NAYİLER:Nayiciler, gerçek Türk edebiyatının üslup,içerik ve zihniyet
olarak 13.yüzyıl Anadolu'sunda eser veren Mevlana ve Yunus ekolünün yeniden
geliştirilip günümüze uyarlanmasını savunmuşlardır. Nayi, kelime manası olarak
ney üfleyen-çalan (neyzen) anlamına gelir.1911-17 yılları arasında, Rubab dergisi çevresinde bir
araya gelmiş bir edebiyat topluluğudur. Türk edebiyatında Milli edebiyat
hareketinin ortaya çıkmasına ön ayak olmuşlar, ancak kısa sürede
dağılmışlardır.Topluluğun en önemli isimleri Enis Behiç Koryürek, Halit Fahri
Ozansoy, Selahattin Enis ve Orhan Seyfi Orhon’dur.
SERVET-İ
FÜNUN YA DA EDEBİYAT-I CEDİDE:
Edebiyat-ı Cedide, Servet-i Fünun dergisi yazarlarının
Batı edebiyatı etkisiyle geliştirdikleri bir edebiyat hareketidir. Edebiyat-ı
Cedide ile birlikte Doğu edebiyatından büyük ölçüde uzaklaşılmıştır. Servet-i
Fünun yazar ve şairleri, gerçekçilik ve doğalcılık akımları arasındaki ayrımı
net bir şekilde ortaya koymuşlardır.Tevfik Fikret, Cenap Şahabettin, Hüseyin
Suat Yalçın, Halit Ziya Uşaklıgil, Hüseyin Cahit Yalçın, Mehmet Rauf ve
bağımsız yazarlardan Hüseyin Rahmi Gürpınar ile Ahmet Rasim Edebiyat-ı
Cedide’nin en önemli temsilcileridir.
FECR-İ
ATİ: Meşrutiyet yıllarında ortaya çıkan Fecr-i Ati
topluluğu, belirli ilkeler çevresinde birleşen yazarlardan oluşur. 24 Şubat
1909’da sanat anlayışlarını, amaç ve ilkelerini bir bildiriyle
açıklamışlardır.Türk edebiyatında ilk edebi bildiriyi yayımlayanlar Fecr-i
Aticilerdir.Edebiyat-ı Cedide topluluğuna tepki olarak ortaya çıkmışlardır. Ahmet
Haşim, Tahsin Nahit, Hamdullah Suphi, Refik Halit Karay, Ali Canip Yöntem, Fuat
Köprülü ve Yakup Kadri Karaosmanoğlu en bilinen temsilcilerindendir.
MİLLİ EDEBİYAT,
GENÇ KALEMLER YA DA YENİ LİSAN HAREKETİ: 19. yüzyılın sonlarında, Batıcılık ve İslamcılık ile
birlikte Türk edebiyatını etkileyen üç temel akımdan biri Milli edebiyat ya da
diğer ismiyle Türkçülüktü.

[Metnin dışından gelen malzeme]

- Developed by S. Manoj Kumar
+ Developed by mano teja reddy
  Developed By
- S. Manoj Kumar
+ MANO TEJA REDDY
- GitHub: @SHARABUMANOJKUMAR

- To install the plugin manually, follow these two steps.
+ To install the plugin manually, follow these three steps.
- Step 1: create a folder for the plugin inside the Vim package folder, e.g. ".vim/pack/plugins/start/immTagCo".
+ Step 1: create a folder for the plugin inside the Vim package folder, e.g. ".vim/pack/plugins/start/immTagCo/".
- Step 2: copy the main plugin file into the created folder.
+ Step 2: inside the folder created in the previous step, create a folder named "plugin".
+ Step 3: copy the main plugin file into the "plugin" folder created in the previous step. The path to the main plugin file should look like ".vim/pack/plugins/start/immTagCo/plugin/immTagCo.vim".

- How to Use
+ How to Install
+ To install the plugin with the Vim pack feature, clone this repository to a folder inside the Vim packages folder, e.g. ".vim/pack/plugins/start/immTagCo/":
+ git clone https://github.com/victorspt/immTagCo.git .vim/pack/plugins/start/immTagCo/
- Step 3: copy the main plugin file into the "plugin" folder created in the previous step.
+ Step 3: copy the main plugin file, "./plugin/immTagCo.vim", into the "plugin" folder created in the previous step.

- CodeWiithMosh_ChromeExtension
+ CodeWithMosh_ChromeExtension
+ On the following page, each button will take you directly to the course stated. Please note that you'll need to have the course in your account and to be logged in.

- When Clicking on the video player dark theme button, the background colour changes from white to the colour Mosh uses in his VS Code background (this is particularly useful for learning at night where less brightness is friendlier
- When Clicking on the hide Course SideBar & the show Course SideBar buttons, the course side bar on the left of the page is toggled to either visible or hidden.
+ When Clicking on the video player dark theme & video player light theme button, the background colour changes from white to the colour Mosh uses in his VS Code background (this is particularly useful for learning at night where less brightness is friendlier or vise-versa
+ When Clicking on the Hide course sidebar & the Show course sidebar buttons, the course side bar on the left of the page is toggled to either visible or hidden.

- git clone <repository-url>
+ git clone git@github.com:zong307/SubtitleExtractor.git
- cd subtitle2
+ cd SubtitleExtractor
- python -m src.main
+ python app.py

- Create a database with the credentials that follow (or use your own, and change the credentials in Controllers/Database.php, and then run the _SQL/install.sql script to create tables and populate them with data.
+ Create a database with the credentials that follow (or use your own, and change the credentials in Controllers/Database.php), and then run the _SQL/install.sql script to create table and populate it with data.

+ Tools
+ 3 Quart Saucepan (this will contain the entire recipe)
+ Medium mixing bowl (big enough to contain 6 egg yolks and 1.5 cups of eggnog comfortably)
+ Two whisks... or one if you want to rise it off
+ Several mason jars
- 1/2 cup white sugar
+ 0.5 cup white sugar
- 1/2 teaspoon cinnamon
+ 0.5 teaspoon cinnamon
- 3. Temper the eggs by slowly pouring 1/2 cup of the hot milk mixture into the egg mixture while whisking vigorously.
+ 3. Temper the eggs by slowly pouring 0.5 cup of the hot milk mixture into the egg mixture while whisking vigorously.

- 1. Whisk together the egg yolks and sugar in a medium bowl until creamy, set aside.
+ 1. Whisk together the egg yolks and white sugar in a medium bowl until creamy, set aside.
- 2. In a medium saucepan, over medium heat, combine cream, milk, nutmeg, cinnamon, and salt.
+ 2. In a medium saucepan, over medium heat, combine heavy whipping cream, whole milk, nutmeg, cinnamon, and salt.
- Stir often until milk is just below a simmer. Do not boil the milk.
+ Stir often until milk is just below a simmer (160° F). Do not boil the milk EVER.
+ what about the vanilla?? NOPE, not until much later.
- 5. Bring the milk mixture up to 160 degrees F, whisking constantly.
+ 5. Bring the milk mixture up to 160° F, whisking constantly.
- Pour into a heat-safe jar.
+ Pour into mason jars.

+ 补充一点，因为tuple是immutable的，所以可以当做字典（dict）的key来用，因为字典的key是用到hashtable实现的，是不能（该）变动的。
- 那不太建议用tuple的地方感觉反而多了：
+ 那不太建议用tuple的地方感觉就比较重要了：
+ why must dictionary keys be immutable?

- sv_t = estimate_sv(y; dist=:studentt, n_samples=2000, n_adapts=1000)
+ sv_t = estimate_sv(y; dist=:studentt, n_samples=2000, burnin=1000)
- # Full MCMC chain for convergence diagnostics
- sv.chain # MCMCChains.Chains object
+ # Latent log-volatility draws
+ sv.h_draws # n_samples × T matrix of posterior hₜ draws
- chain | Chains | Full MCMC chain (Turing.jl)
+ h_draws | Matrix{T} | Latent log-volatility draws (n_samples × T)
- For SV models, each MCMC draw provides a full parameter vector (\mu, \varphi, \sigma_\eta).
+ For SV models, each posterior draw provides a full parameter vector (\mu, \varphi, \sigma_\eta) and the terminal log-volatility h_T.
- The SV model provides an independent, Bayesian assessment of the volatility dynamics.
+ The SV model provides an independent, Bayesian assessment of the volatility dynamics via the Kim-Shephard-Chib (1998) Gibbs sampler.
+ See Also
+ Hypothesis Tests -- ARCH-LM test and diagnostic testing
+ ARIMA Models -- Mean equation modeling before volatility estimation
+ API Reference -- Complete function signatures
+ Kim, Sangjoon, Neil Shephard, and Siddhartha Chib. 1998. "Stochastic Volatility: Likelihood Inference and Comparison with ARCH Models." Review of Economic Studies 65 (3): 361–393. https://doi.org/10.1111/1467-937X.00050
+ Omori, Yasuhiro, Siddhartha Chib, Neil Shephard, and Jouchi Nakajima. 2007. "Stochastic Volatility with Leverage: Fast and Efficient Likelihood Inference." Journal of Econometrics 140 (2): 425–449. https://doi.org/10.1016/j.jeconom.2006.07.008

Milli edebiyat akımını, Genç
Kalemler dergisinin etrafında toplanan Ömer Seyfettin, Ali Canip Yöntem ve Ziya
Gökalp’in yanı sıra dönemin önemli sanatçılarına Mehmet Emin Yurdakul, Mehmet
Fuat Köprülü, Halide Edip Adıvar, Reşat Nuri Güntekin ve Mehmet Akif Ersoy
örnek verilebilir.
CUMHURİYET DÖNEMİ
TÜRK EDEBİYATI:1920’li
yıllardan günümüze kadar devam eden dönemi kapsar.Temeli Kurtuluş Savaşı ile
Atatürk devrimlerine dayanır. Milli edebiyatla iç içe ve
onun devamı niteliğindedir.
Beş Hececiler:
Başta aruz ölçüsü
kullanmış olsalar da sonrasında tamamen hece ölçüsü kullanmışlardır.Beş
Hececiler topluluğu Faruk Nafiz Çamlıbel, Enis Behiç Koryürek, Halit Fahri
Ozansoy, Yusuf Ziya Ortaç ve Orhan Seyfi Orhon’dan oluşur.
Yedi
Meşaleciler: Batı
edebiyatını takip etmek ve özgün şiir oluşturmak amacıyla bir araya gelen Sabri
Esat Siyavuşgil, Vasfi Mahir Kocatürk, Yaşar Nabi Nayır, Cevdet Kudret, Kenan
Hulusi, Muammer Lütfi ve Ziya Osman Saba’dan oluşur.
Birinci Yeni
ya da Garip Hareketi: Orhan Veli Kanık, Oktay Rifat Horozcu ve Melih
Cevdet Anday’dan oluşur. Şiir hayata yaklaştığı sürece
başarılıdır, anlayışıyla şiir basitleştirilmiştir.Vezin, kafiye, nazım şeklinde
kurallara bağlı kalmamışlardır.Serbest şiiri savunmuşlardır.
1920-60 Arası
Toplumcu Şiir: Eserlerini
toplum için sanat, anlayışıyla kaleme almışlardır. Fütürizm akımından etkilenmişlerdir. Sanat kaygısı gütmemiş, ölçü süz ve
uyaksız yazdıkları şiirlerinde içeriğin önemli olduğunu savunmuşlardır.
Nazım
Hikmet, Rıfat Ilgaz, Aziz Nesin, Şevket Süreyya Aydemir, Ahmed Arif, Ceyhun
Atuf Kansu ve Ercüment Behzat Lav en önemli temsilcilerindendir.
İkinci
Yeniler:Şiiri
şiir olarak düşünmek gerektiğini savunmuşlardır.Soyut anlatımlara, imgelere ve
çağrışım gücüne dayanarak şiirlerini kaleme almışlardır.İlhan Berk, Edip
Cansever ve Ece Ayhan en önemli temsilcileridir.
İkinci Yeni
Sonrası, 1960-80 Arası Toplumcu Şiir:İkinci Yenicilere tepki olarak doğmuştur.Ant dergisi
etrafında bir araya gelen Ataol Behramoğlu, İsmet Özel, Süreyya Berfe ve Özkan
Mert en önemli temsilcileridir.Marksist ideolojiyi benimsemişlerdir.
Eserlerinde direnme, isyan, devrim, insan hakları, işçi sınıfının sorunları,
düzen eleştirisi ve yaşama sevinci gibi konuları ele almışlardır.